(PhysOrg.com) -- What happens when living cells take up nanoparticles, those tiny entities that could offer new ways of delivering drugs into the body? A new study from researchers at UCD has tracked the progress of nanoparticles as cells divide, and their findings - which were published recently in Nature Nanotechnology - will help us better understand how different tissues in the body process a dose of nanoparticles.
Nanoparticles are engineered materials that we are producing, and what is very interesting about them is that they have a size that is in the nanometre range, so they are a bit bigger than proteins, says Dr.

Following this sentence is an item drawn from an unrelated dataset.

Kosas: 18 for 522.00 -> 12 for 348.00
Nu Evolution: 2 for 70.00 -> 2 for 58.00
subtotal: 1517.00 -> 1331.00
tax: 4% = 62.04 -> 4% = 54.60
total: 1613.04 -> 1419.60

Anna Salvati, a post-doctoral researcher at UCD School of Chemistry & Chemical Biology. Their size allows them to interact with the cell in new ways.
These nano-interactions open up potential opportunities to deliver drugs in new ways into cells, so they offer one of the most promising ways to treat currently untreatable diseases, from cancers to neurodegeneration, according to Dr. Salvati: If we learn why nanoparticles can enter so easily and what decides where they go in the cell, then we could potentially design new delivery systems and learn how to deliver medicines, she says.

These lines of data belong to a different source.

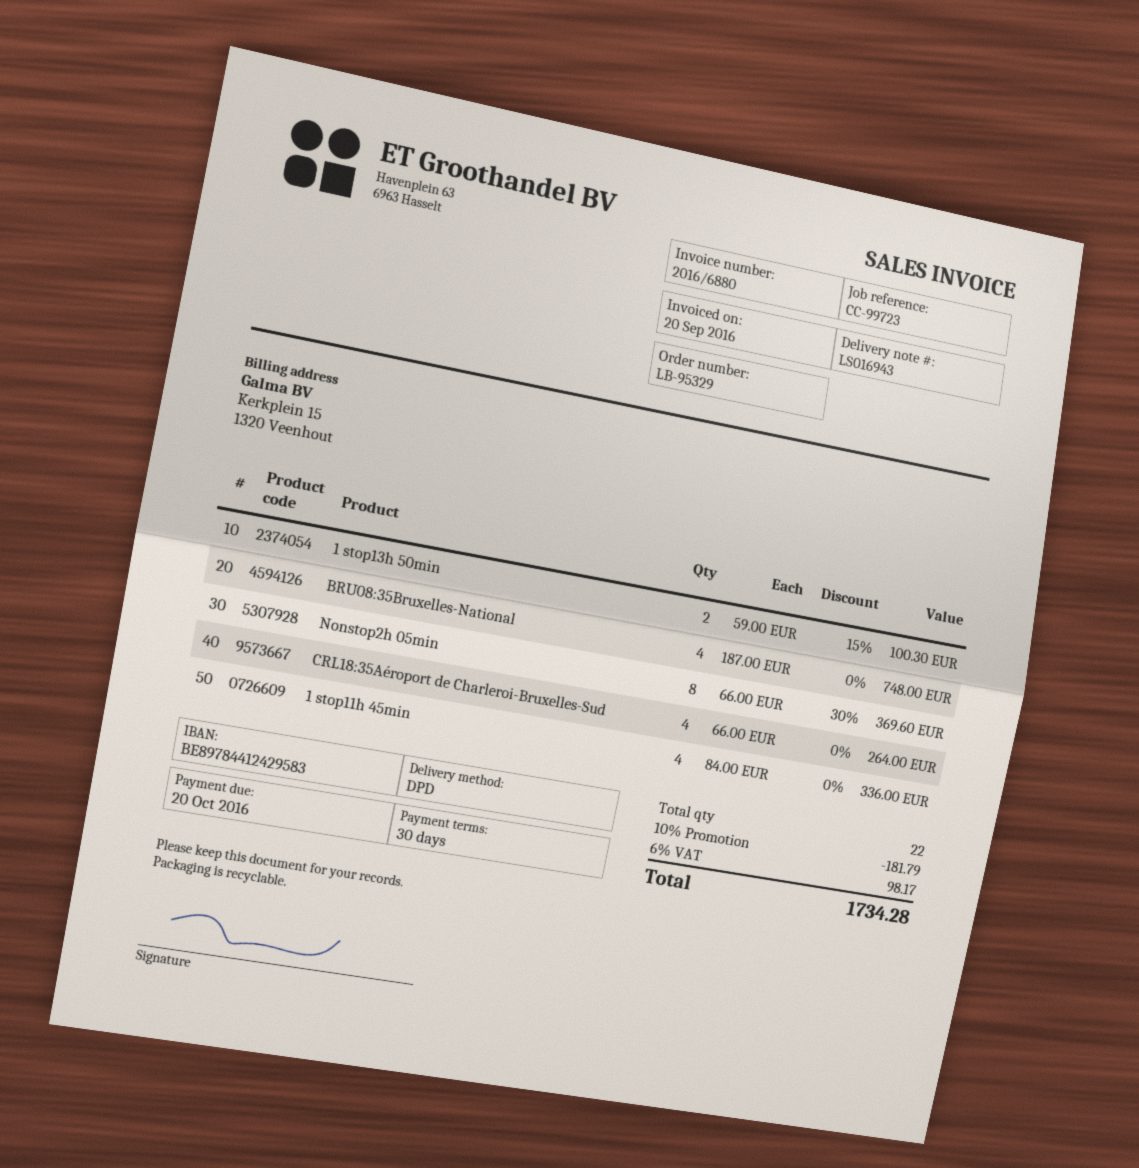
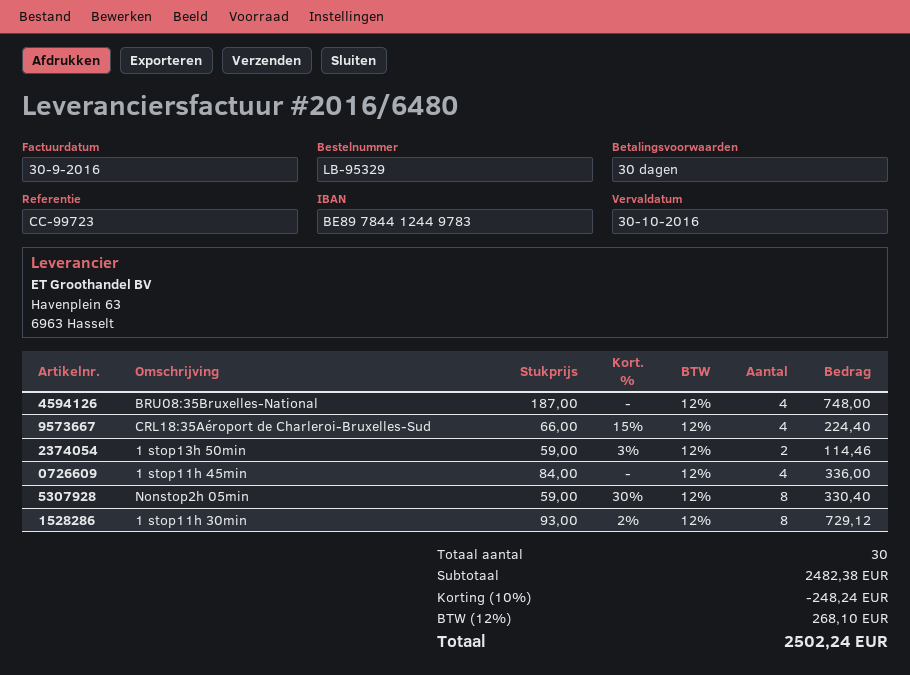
invoice number: 2016/6880 -> 2016/6480
invoice date: 2016-09-20 -> 2016-09-30
due date: 2016-10-20 -> 2016-10-30
bank account: BE89784412429583 -> BE89784412449783
1 stop13h 50min: 2 x 59.00 - 15% = 100.30 -> 2 x 59.00 - 3% = 114.46
Nonstop2h 05min: 8 x 66.00 - 30% = 369.60 -> 8 x 59.00 - 30% = 330.40
CRL18:35Aéroport de Charleroi-Bruxelles-Sud: 4 x 66.00 = 264.00 -> 4 x 66.00 - 15% = 224.40
1 stop11h 30min: none -> 8 x 93.00 - 2% = 729.12
total quantity: 22 -> 30
discount: 10% = 181.79 -> 10% = 248.24
tax: 6% = 98.17 -> 12% = 268.10
total: 1734.28 -> 2502.24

We also need to understand bio-nano-interactions more generally from a safety perspective, she adds. We could be exposed to nanomaterials in some cases because they are used for many applications from energy harvesting, electronics to paints. Ensuring they are safe is important.

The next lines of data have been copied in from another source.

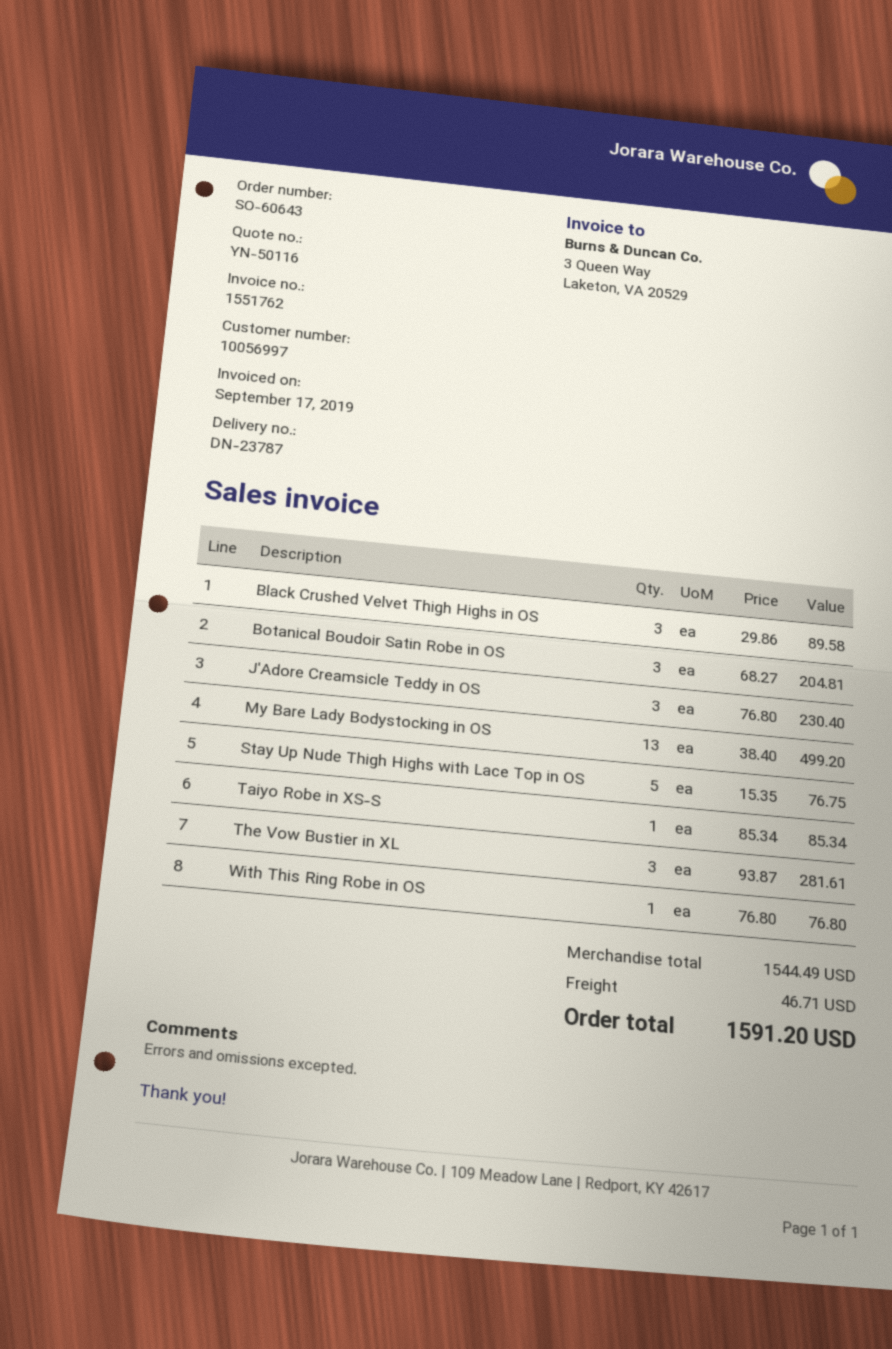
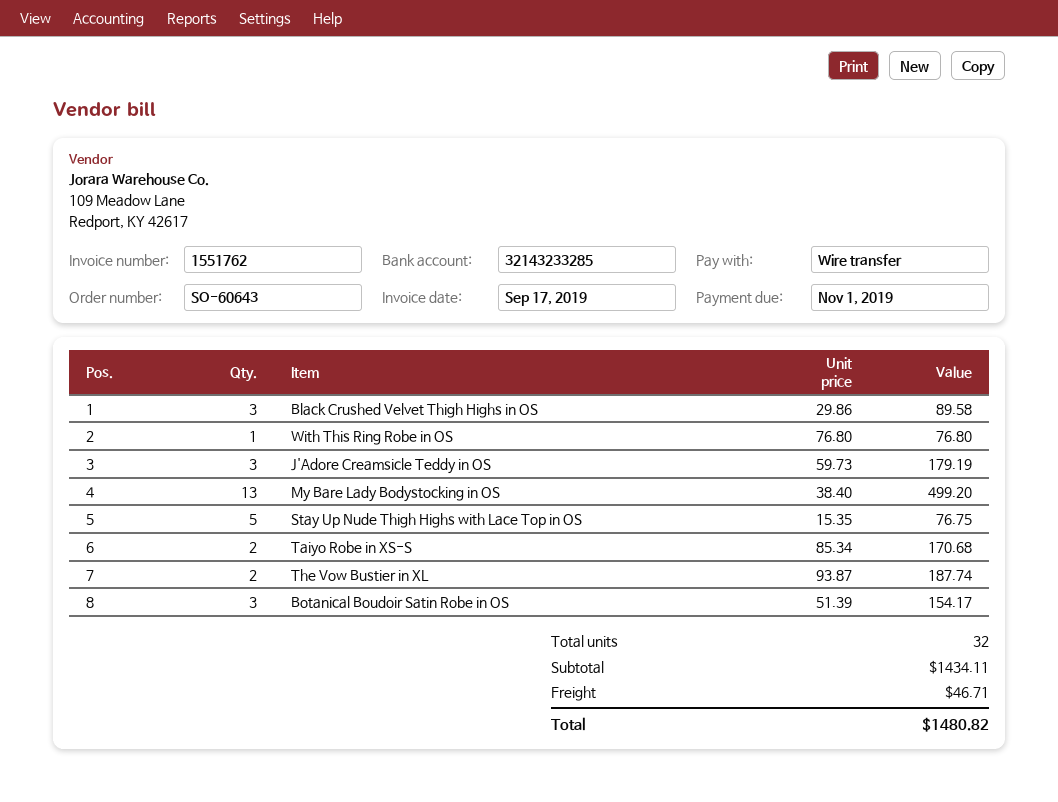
Botanical Boudoir Satin Robe in OS: 3 x 68.27 = 204.81 -> 3 x 51.39 = 154.17
J'Adore Creamsicle Teddy in OS: 3 x 76.80 = 230.40 -> 3 x 59.73 = 179.19
Taiyo Robe in XS-S: 1 x 85.34 = 85.34 -> 2 x 85.34 = 170.68
The Vow Bustier in XL: 3 x 93.87 = 281.61 -> 2 x 93.87 = 187.74
subtotal: 1544.49 -> 1434.11
total: 1591.20 -> 1480.82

Dr. Salvati works on a team with Prof Kenneth A. Dawson at the Center for BioNano Interactions, the UCD-based national platform for nanosafety, nanobiology and nanomedicine, and UCD Conway Institute for Biomolecular and Biomedical Research.
Together with Jong Ah Kim and Dr. Christoffer Aberg, one strand of their research has been looking at the fate of nanoparticles during the life cycle of individual cells as they grow and divide. The UCD researchers introduced nanoscale polystyrene particles to human lung carcinoma cells growing in the lab, and used fluorescent markers to track the nanoparticles over space and time. What they identified was that nanoparticles could enter the cell easily and were not expelled during the cell cycle of growth, but rather got passed on to daughter cells as individual cells split into two.
When a cell divides, the internalised nanoparticle dose is split between the daughter cells, explains Dr Salvati. This means that cells in the same population can have different amounts of internalised nanoparticles, depending on the phase of their cell cycle.
The important observation is that a dose of nanoparticles in a cell population can be affected as cells divide, and that individual cells can end up with differing amounts of nanoparticles.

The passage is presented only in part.